Web page edit records
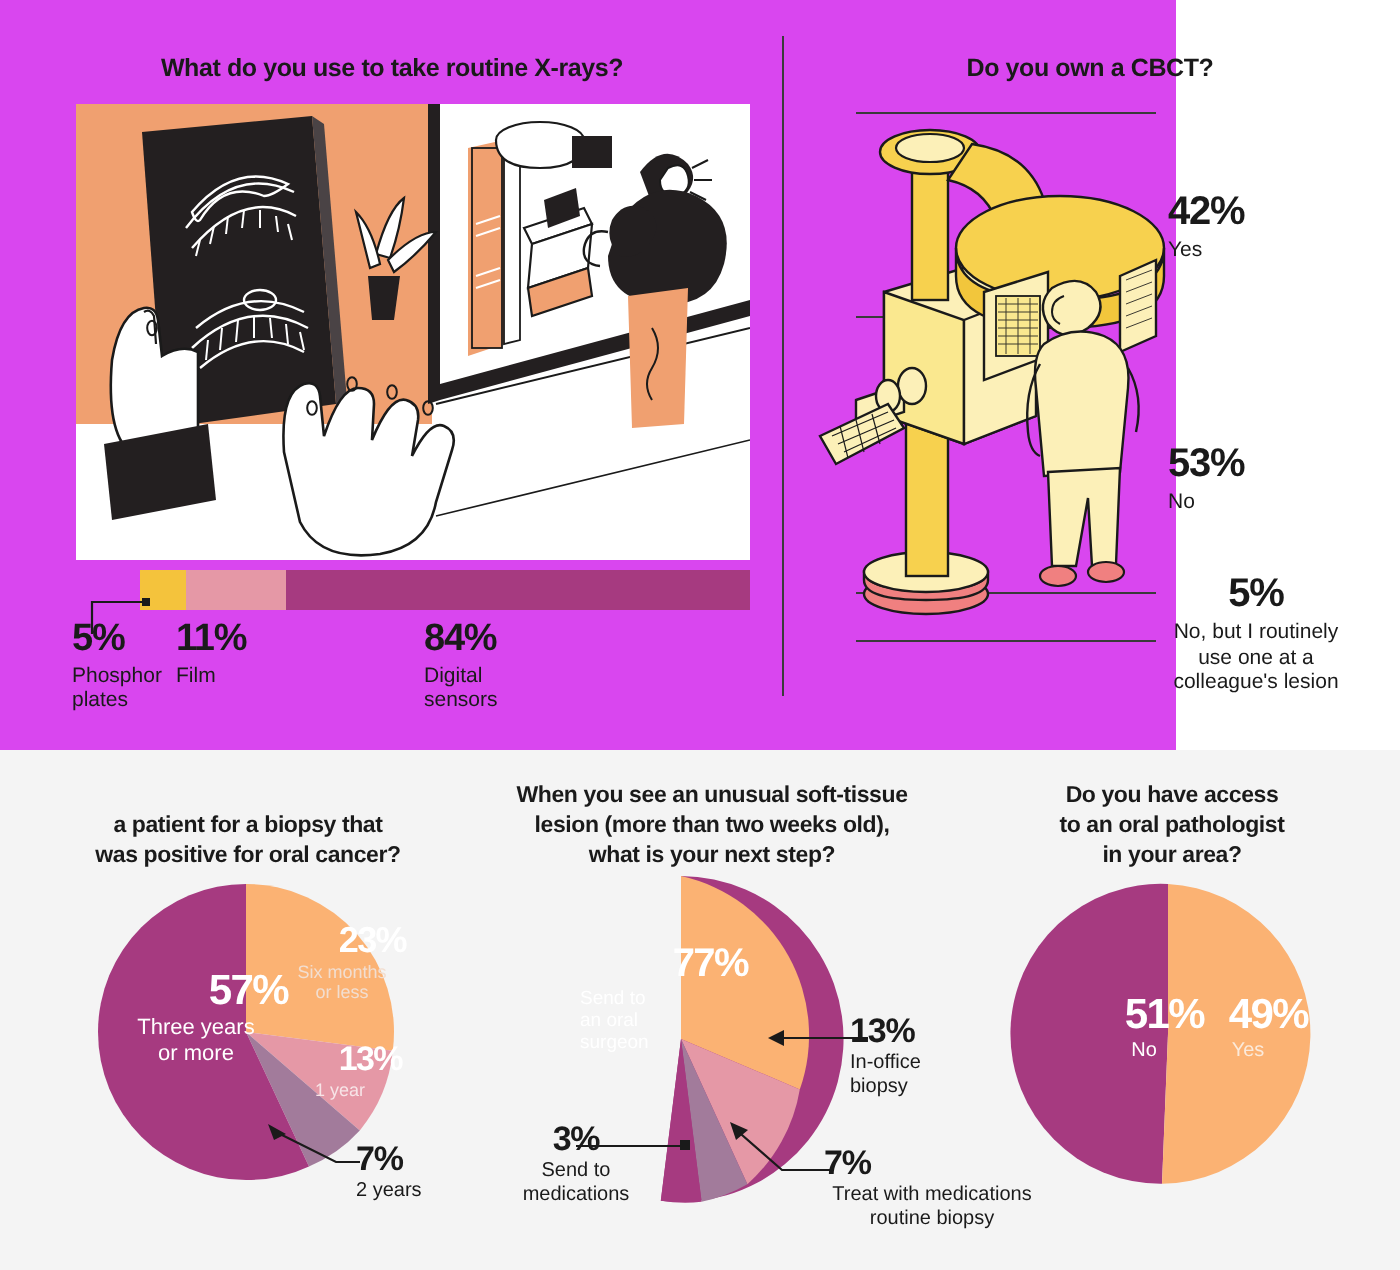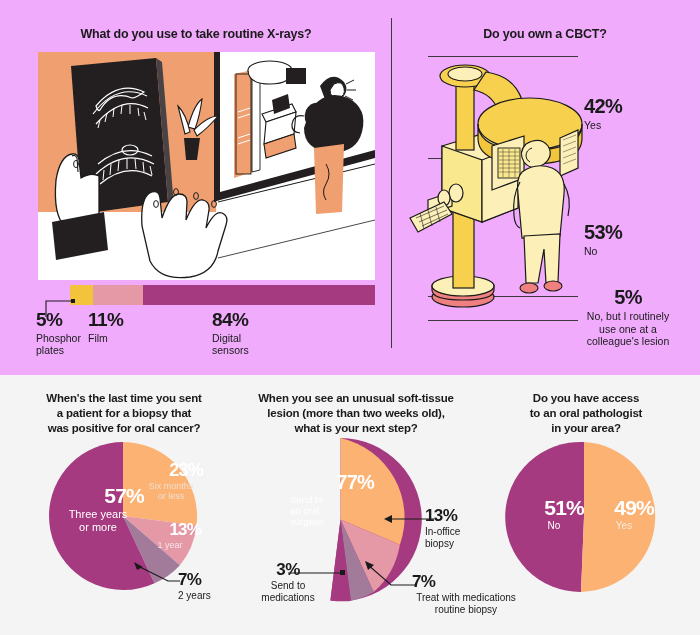"What do you use to" .top-section { background: #f0abfc -> #d946ef; width: 700px -> 588px }
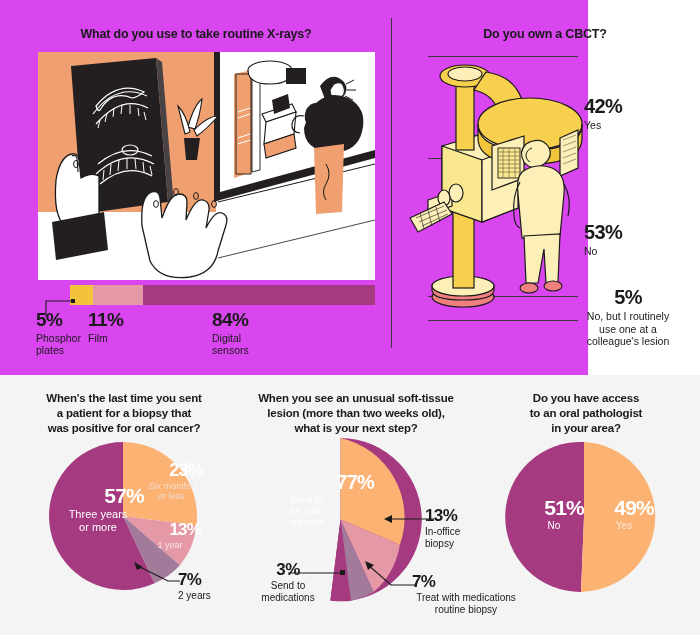"When's the last time you" span { html: <span>When's the last time you sent</span> -> none }
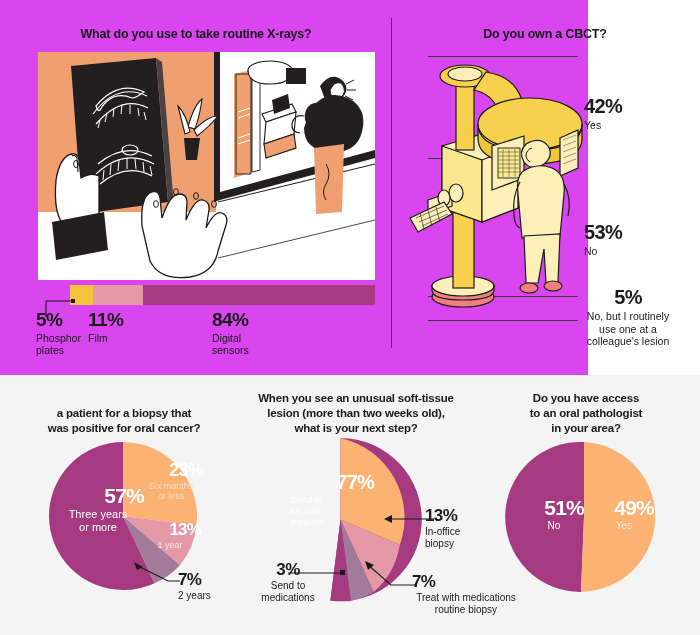"51%" div.in-pie { left: 524px -> 542px }
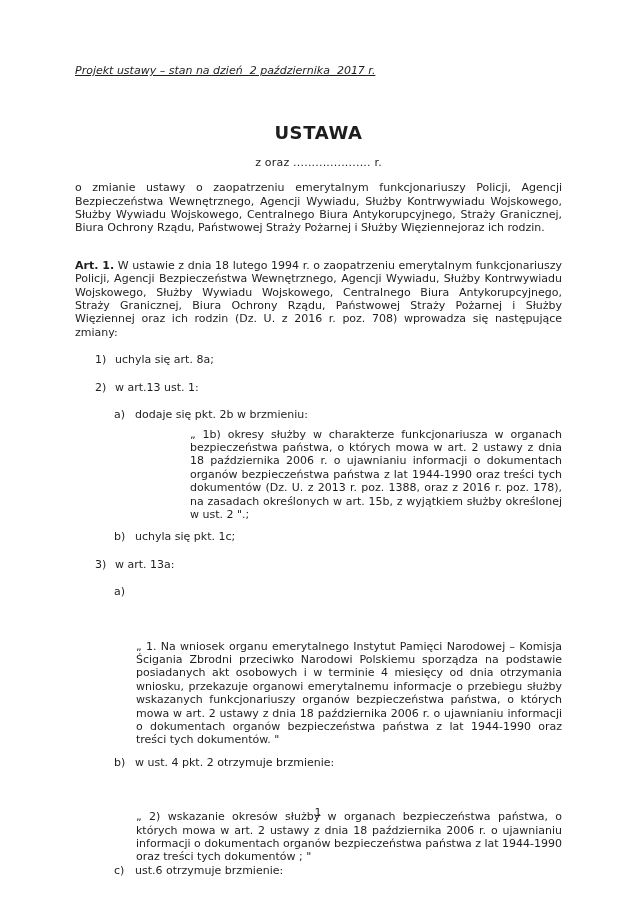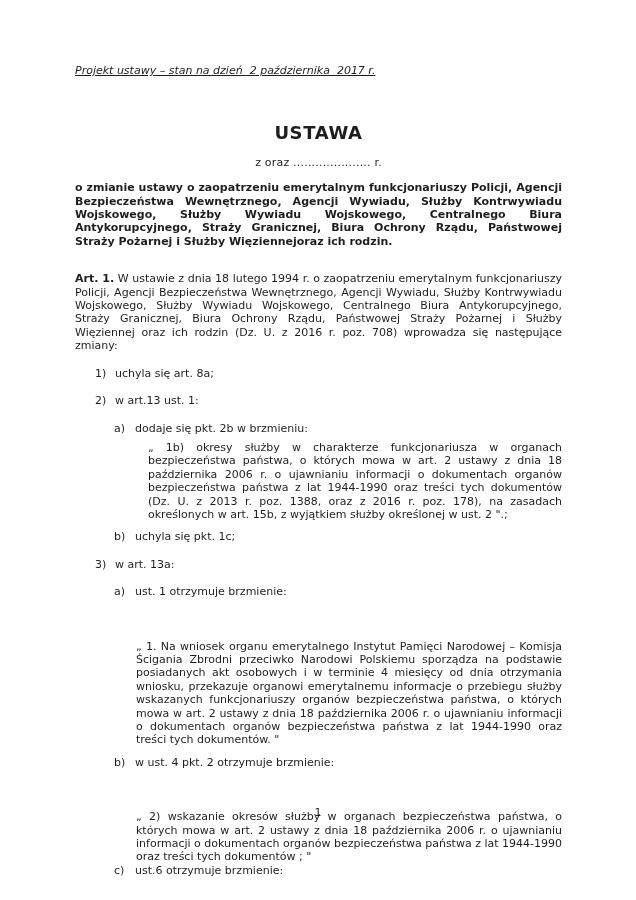"o zmianie ustawy o zaopatrzeniu" .subject { font-weight: bold -> normal }
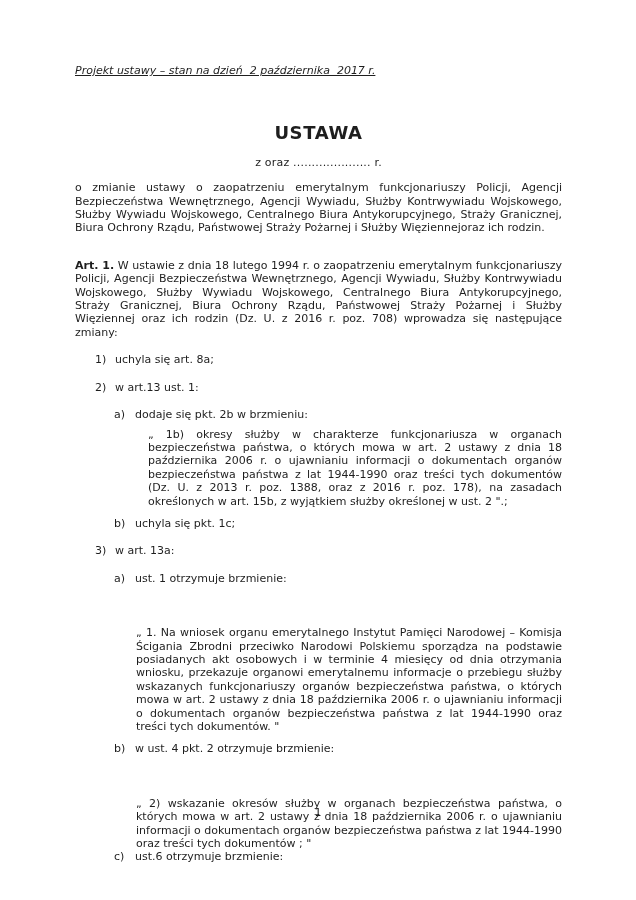"„ 1b) okresy służby w" .q-deep { margin-left: 73px -> 115px }
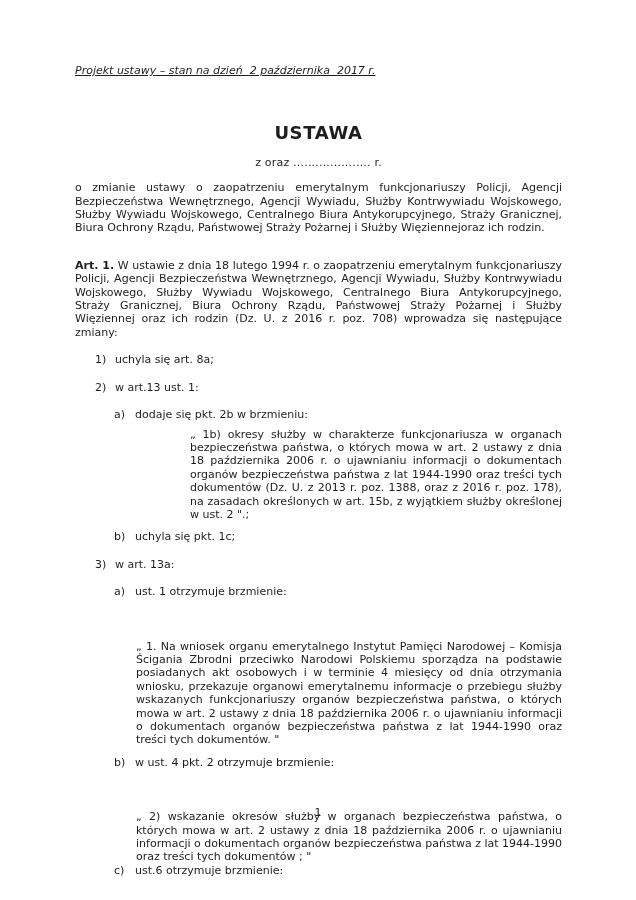"ust. 1 otrzymuje brzmienie:" div.txt { html: <div>ust. 1 otrzymuje brzmienie:</div> -> none }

### Task requirements
With all pictures removed, reproduce the lines from the top of the entries above through the line containing "left: 524px ->", exactly as written.

### Task result
"What do you use to" .top-section { background: #f0abfc -> #d946ef; width: 700px -> 588px }
"When's the last time you" span { html: <span>When's the last time you sent</span> -> none }
"51%" div.in-pie { left: 524px -> 542px }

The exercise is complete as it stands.